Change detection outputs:
BEGIN
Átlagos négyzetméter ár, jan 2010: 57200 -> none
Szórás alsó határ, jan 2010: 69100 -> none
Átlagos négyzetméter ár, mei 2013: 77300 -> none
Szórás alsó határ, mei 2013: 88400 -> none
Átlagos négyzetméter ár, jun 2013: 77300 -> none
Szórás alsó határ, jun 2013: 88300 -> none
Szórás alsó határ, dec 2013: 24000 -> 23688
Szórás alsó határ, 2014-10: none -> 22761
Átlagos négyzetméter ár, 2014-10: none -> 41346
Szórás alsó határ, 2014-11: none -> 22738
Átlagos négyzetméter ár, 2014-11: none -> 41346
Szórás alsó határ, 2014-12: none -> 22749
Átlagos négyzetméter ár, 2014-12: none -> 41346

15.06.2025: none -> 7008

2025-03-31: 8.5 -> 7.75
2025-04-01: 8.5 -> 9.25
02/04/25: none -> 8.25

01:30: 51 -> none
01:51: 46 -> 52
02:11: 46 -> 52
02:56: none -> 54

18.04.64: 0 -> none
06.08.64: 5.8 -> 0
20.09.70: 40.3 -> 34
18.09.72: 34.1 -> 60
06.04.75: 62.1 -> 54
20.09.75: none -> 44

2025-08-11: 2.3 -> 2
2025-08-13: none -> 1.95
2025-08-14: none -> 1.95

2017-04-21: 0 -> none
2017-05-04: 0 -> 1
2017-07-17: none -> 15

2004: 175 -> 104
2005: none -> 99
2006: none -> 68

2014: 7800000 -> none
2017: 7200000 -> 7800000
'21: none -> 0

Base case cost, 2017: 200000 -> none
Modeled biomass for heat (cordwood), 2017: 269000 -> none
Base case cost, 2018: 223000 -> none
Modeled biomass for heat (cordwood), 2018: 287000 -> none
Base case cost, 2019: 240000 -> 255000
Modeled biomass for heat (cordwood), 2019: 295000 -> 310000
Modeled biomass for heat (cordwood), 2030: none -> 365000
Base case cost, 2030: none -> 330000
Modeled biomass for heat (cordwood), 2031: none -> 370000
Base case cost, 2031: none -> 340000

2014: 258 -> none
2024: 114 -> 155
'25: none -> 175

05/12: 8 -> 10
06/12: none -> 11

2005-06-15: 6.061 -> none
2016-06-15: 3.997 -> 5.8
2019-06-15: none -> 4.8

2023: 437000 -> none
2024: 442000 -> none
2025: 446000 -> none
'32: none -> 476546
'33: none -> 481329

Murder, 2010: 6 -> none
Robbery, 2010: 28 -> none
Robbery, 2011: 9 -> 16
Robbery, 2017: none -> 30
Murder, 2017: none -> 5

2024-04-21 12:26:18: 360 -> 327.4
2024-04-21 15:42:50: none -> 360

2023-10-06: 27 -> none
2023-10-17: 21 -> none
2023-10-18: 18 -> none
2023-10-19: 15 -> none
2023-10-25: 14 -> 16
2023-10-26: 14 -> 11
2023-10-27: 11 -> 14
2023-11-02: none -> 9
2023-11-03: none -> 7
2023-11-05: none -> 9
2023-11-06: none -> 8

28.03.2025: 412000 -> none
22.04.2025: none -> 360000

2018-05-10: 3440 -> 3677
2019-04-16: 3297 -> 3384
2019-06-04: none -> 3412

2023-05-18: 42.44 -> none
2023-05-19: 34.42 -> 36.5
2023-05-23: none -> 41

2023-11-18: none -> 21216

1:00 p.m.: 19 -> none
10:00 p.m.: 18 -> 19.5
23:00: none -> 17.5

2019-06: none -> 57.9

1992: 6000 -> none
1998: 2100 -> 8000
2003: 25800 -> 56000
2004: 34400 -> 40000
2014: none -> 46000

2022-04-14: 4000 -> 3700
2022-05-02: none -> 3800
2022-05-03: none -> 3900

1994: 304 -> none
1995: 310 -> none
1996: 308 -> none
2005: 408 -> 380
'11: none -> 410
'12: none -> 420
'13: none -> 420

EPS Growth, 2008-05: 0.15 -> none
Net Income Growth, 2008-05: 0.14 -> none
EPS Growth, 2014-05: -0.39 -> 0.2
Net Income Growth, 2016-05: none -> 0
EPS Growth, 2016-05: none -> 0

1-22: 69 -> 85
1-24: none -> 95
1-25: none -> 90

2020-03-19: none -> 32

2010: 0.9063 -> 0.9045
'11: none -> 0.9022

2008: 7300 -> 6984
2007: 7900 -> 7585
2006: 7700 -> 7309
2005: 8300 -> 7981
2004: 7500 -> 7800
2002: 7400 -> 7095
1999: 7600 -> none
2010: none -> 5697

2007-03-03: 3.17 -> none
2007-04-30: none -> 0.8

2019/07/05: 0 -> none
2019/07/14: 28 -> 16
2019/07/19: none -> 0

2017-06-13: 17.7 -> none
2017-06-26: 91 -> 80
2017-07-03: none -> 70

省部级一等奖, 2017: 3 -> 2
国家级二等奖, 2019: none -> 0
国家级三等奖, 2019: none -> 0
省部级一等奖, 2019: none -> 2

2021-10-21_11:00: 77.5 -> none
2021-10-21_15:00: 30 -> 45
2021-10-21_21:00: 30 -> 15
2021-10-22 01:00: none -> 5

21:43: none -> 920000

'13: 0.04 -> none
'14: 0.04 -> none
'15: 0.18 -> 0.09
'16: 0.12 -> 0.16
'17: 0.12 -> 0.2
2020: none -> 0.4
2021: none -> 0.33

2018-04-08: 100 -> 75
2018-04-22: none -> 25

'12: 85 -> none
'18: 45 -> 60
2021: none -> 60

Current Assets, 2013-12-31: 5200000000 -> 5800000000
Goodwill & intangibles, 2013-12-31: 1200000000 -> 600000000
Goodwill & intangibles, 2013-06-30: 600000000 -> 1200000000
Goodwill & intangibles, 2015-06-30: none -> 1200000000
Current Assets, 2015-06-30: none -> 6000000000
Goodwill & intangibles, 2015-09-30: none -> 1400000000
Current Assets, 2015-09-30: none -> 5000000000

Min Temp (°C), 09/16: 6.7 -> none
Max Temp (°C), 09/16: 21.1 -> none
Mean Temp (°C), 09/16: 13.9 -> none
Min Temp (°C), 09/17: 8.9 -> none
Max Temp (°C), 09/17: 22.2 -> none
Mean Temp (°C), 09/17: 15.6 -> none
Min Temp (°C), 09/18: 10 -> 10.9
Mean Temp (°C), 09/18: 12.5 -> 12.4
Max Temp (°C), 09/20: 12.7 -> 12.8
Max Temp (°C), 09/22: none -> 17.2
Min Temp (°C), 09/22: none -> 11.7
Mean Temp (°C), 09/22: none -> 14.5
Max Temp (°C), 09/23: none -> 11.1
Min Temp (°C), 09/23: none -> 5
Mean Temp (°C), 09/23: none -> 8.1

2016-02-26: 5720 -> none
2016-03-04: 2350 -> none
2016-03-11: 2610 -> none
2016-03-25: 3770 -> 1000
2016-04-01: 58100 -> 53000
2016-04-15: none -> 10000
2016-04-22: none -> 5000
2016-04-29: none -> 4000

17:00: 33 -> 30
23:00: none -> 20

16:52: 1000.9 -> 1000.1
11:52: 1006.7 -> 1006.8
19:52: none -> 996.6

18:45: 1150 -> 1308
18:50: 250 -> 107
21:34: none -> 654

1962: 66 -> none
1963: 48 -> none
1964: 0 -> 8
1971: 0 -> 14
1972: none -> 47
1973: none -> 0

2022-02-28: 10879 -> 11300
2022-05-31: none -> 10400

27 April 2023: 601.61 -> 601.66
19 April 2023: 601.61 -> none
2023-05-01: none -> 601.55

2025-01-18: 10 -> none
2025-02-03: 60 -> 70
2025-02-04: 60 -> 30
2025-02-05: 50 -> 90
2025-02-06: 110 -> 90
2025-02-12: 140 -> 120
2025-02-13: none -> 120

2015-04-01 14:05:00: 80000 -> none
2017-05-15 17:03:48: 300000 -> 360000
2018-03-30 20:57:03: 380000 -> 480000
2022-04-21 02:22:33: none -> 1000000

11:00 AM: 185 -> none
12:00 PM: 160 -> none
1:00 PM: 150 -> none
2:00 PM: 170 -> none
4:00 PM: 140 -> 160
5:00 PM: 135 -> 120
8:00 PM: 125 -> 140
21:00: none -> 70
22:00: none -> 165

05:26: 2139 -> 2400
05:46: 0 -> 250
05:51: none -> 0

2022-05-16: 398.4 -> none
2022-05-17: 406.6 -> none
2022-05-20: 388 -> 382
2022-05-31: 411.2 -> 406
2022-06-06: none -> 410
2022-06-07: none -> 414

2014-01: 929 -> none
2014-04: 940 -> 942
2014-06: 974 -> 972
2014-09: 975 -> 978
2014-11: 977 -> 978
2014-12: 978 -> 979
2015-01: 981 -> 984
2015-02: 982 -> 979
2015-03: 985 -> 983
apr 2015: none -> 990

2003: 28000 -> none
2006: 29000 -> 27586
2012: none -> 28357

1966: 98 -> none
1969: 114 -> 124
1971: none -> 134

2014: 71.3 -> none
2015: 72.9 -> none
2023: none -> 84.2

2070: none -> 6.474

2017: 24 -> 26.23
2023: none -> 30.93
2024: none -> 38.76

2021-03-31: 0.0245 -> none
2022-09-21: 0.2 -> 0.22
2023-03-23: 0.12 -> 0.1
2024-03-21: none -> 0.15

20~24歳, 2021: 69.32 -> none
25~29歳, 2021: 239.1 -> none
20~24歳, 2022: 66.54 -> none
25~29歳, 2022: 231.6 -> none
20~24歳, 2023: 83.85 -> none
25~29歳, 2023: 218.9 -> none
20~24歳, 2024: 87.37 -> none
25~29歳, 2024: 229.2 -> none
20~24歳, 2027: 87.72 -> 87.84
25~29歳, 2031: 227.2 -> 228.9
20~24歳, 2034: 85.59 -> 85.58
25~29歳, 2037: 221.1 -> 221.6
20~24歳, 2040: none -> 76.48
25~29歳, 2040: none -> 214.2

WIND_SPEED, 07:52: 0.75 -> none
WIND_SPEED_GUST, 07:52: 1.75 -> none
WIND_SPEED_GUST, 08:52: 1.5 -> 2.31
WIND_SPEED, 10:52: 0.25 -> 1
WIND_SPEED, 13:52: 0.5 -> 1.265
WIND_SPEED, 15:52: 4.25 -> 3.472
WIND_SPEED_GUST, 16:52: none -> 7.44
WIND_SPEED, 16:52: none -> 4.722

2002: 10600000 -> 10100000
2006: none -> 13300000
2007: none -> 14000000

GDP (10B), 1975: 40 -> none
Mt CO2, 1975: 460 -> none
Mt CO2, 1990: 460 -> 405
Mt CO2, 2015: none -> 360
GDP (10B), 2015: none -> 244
END
[Problem description] Lines from the entries that contain the string "biomass" must be found and copied.

[Task solution]
Modeled biomass for heat (cordwood), 2017: 269000 -> none
Modeled biomass for heat (cordwood), 2018: 287000 -> none
Modeled biomass for heat (cordwood), 2019: 295000 -> 310000
Modeled biomass for heat (cordwood), 2030: none -> 365000
Modeled biomass for heat (cordwood), 2031: none -> 370000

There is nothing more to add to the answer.